TotalEnergies is called upon to “put the package” on renewable energies. The pollution of the large group is on the front of the stage this Friday, while environmental activists try to prevent the holding of a general meeting of its shareholders. “Total invests in renewable energies, but the challenge is to go faster, stronger and above all faster,” insisted the Minister for Energy Transition.

Oil and gas companies “must reinvent themselves, they must get out of fossil fuels,” said Agnès Pannier-Runacher, invited by Franceinfo radio. Because “they will have no future – and I said this to Patrick Pouyanné for Total – if they are not able to trace these trajectories of exit from fossil fuels and decarbonization”, she added, referring to IPCC reports.

The minister castigates “a disorder in public order”

While scuffles took place between the police and demonstrators for the climate, near the Paris room where the general assembly of the French group is to be held, the minister was critical of the “unannounced” demonstrations, which “create from disorder to public order”. However, she distinguished, on the merits, “the question raised by these actions and which is a very good question”.

“From the moment the demonstration is not announced, we are in a disorganized expression, even though activists have posed the debate within the general assembly”, recalled Agnès Pannier-Runacher, referring to the advisory resolution from the activist shareholder organization Follow This, which mainly tackles indirect CO2 emissions.

“Avoid being a lecturer”

“You have a vote that will take place on Total’s climate policy and it is in this context that the debate can take place and that we can effectively put pressure on Total”, added the minister.
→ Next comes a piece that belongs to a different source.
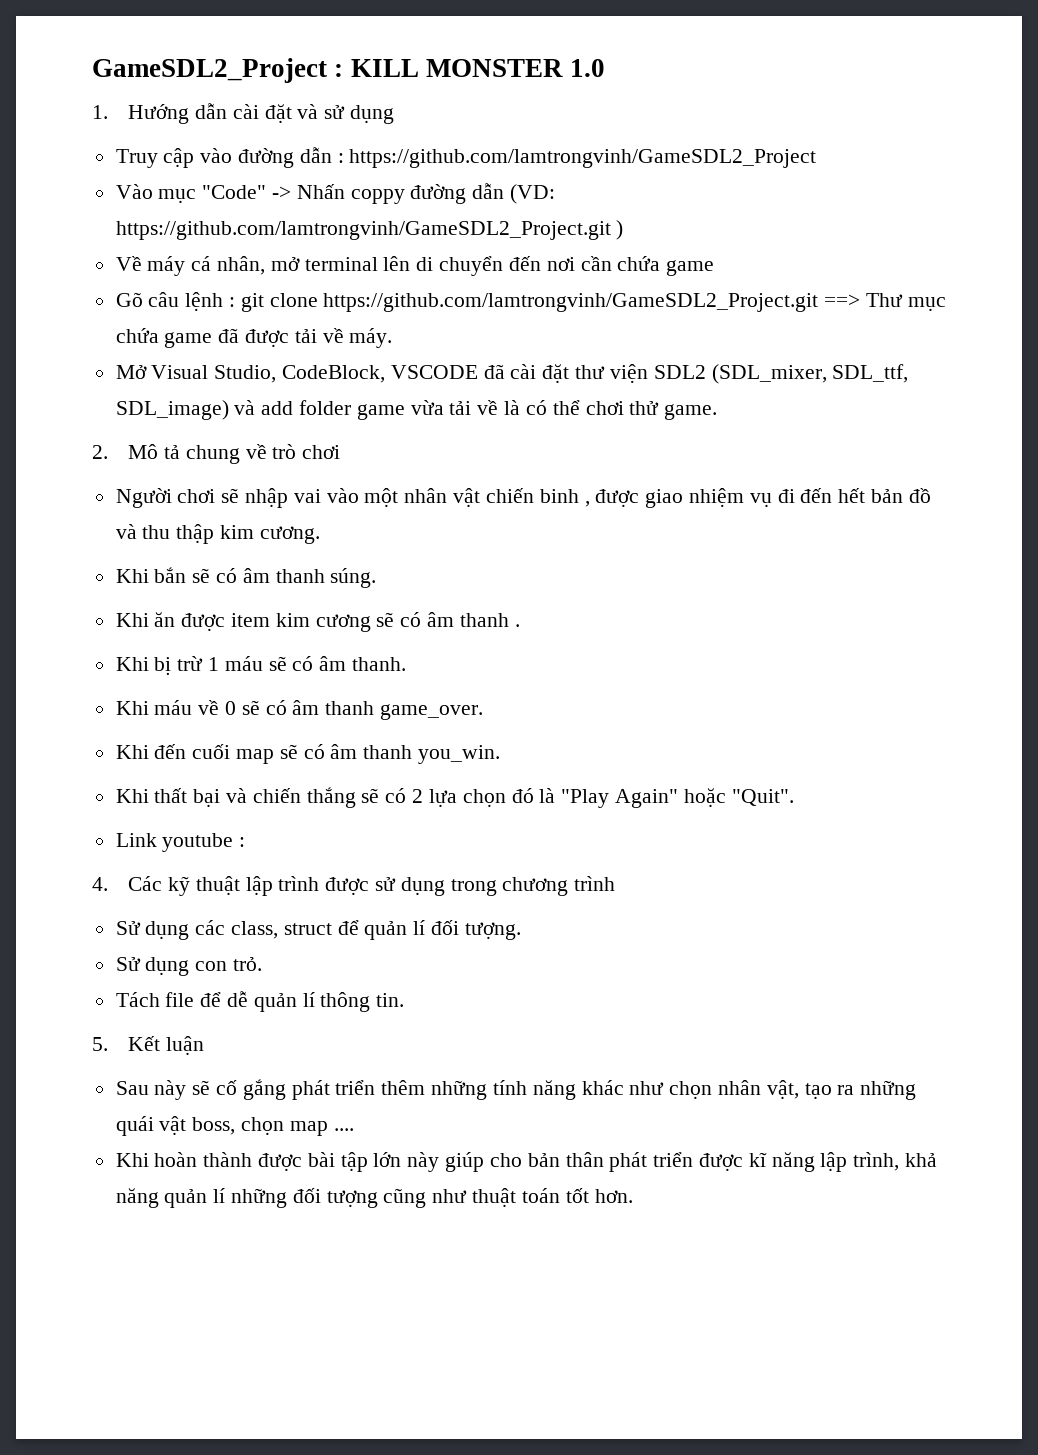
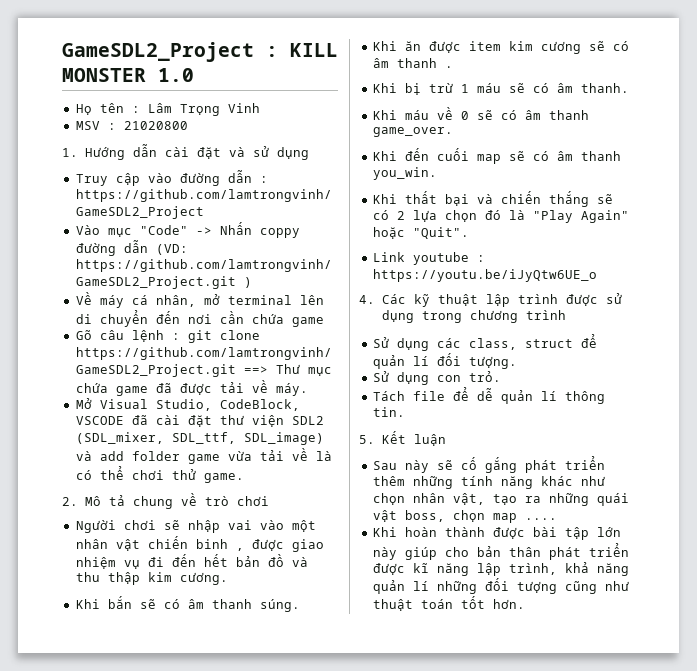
(606, 68) none -> [75,103,260,116] [75,121,188,130] // Họ tên : Lâm Trọng Vinh // MSV : 21020800
(246, 842) none -> [372,269,597,282] https://youtu.be/iJyQtw6UE_o

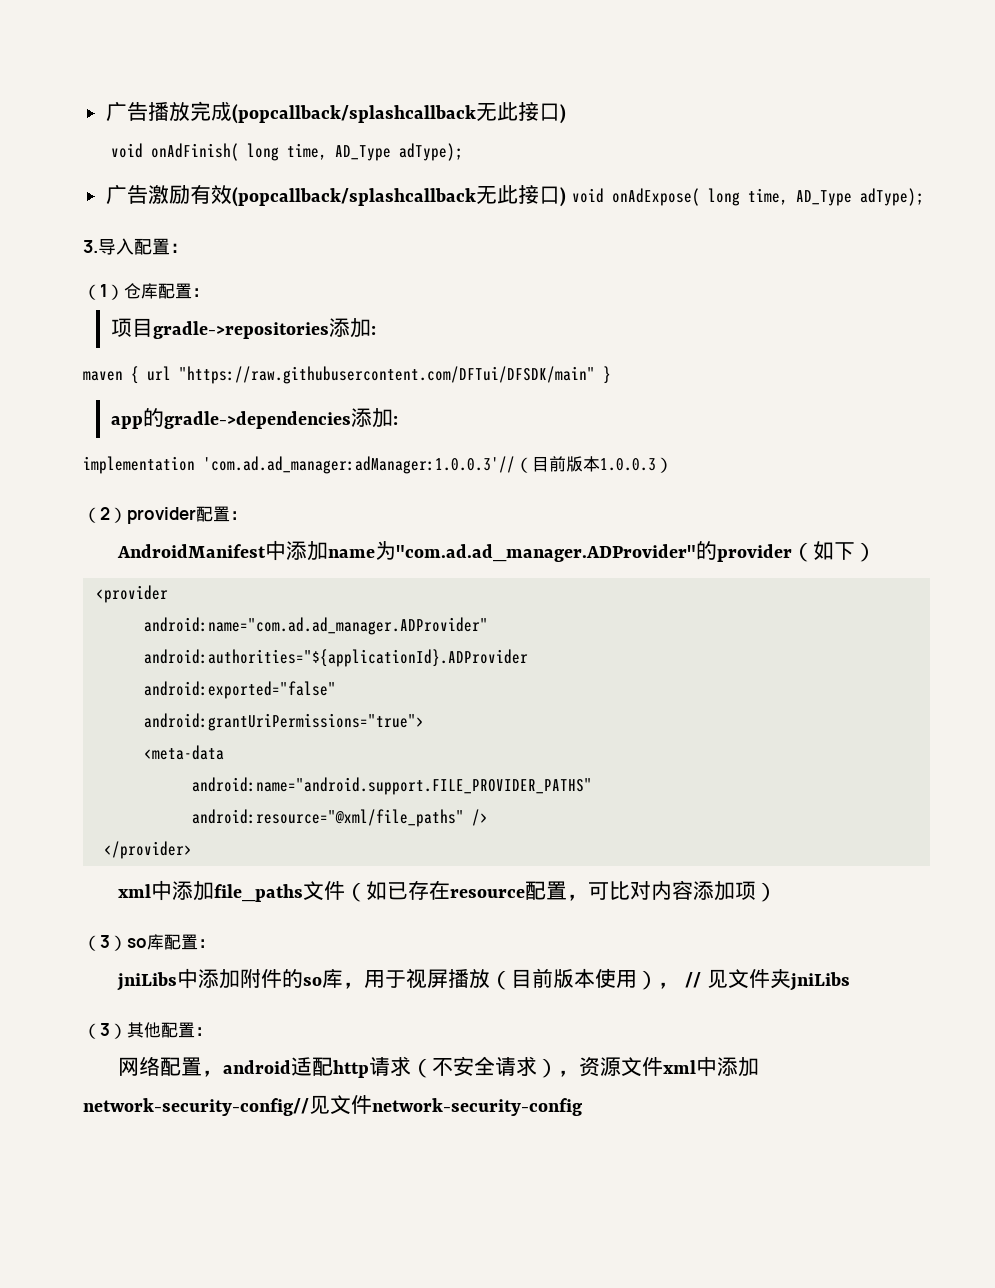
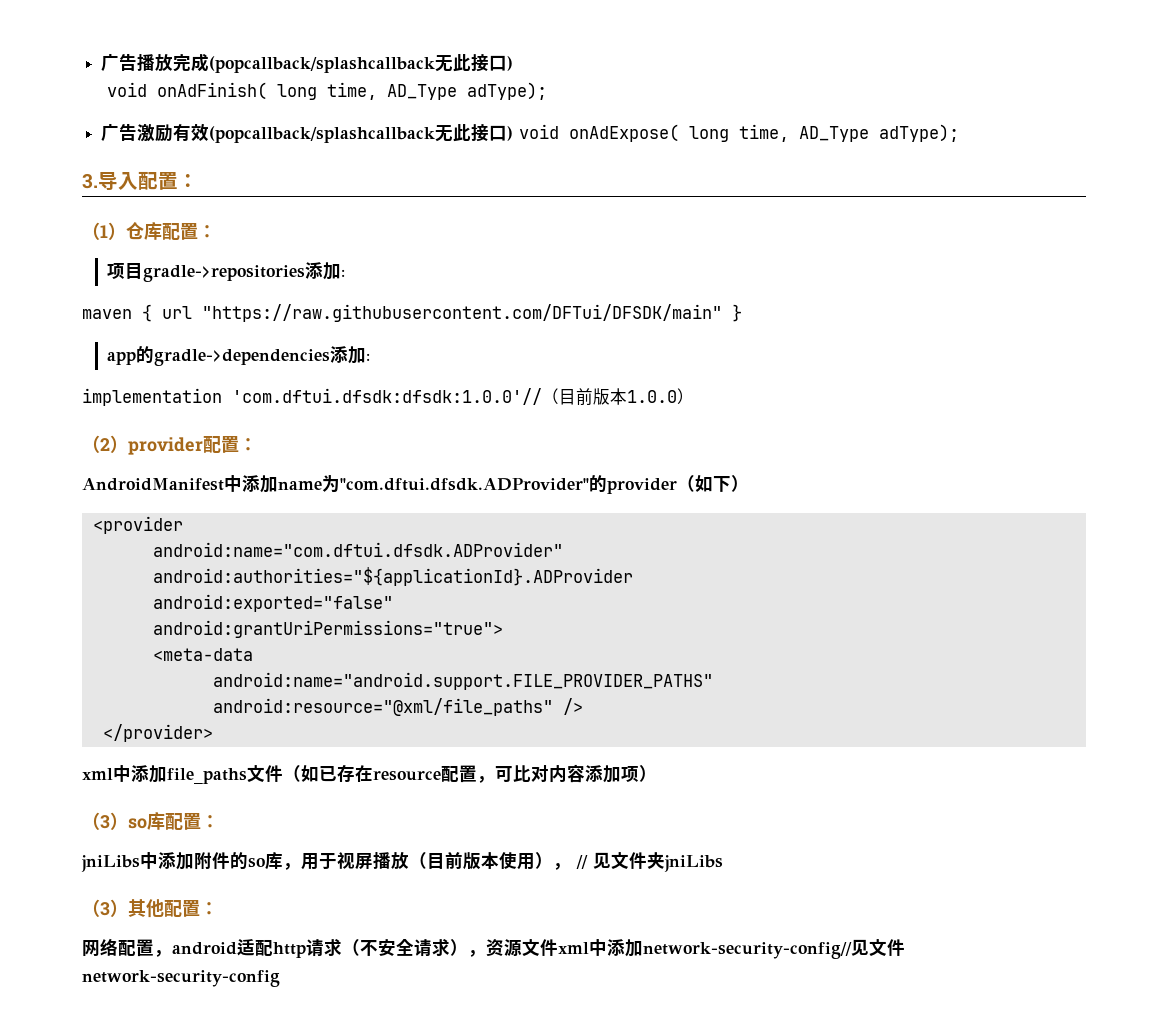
[203,456,656,474] 'com.ad.ad_manager:adManager:1.0.0.3'//（目前版本1.0.0.3 -> [232,388,677,406] 'com.dftui.dfsdk:dfsdk:1.0.0'//（目前版本1.0.0
[396,544,697,562] "com.ad.ad_manager.ADProvider" -> [340,478,589,491] "com.dftui.dfsdk.ADProvider"
[143,617,488,635] android:name="com.ad.ad_manager.ADProvider" -> [152,542,563,557] android:name="com.dftui.dfsdk.ADProvider"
Asked about stopping TotalEnergies’ investments in oil, she felt that “these are trajectories that are built over time”, recalling that France had stopped the exploitation of hydrocarbons on its soil.

On the subject of the controversial Eacop heated pipeline project developed by TotalEnergies in Uganda, the minister called for “avoiding giving lessons”, particularly in relation to the country, stressing that the African countries she meets, particularly in the framework of conferences for the climate, express the “need for means of development” and refer the European countries to their balance sheet in terms of emissions, “worse” than theirs.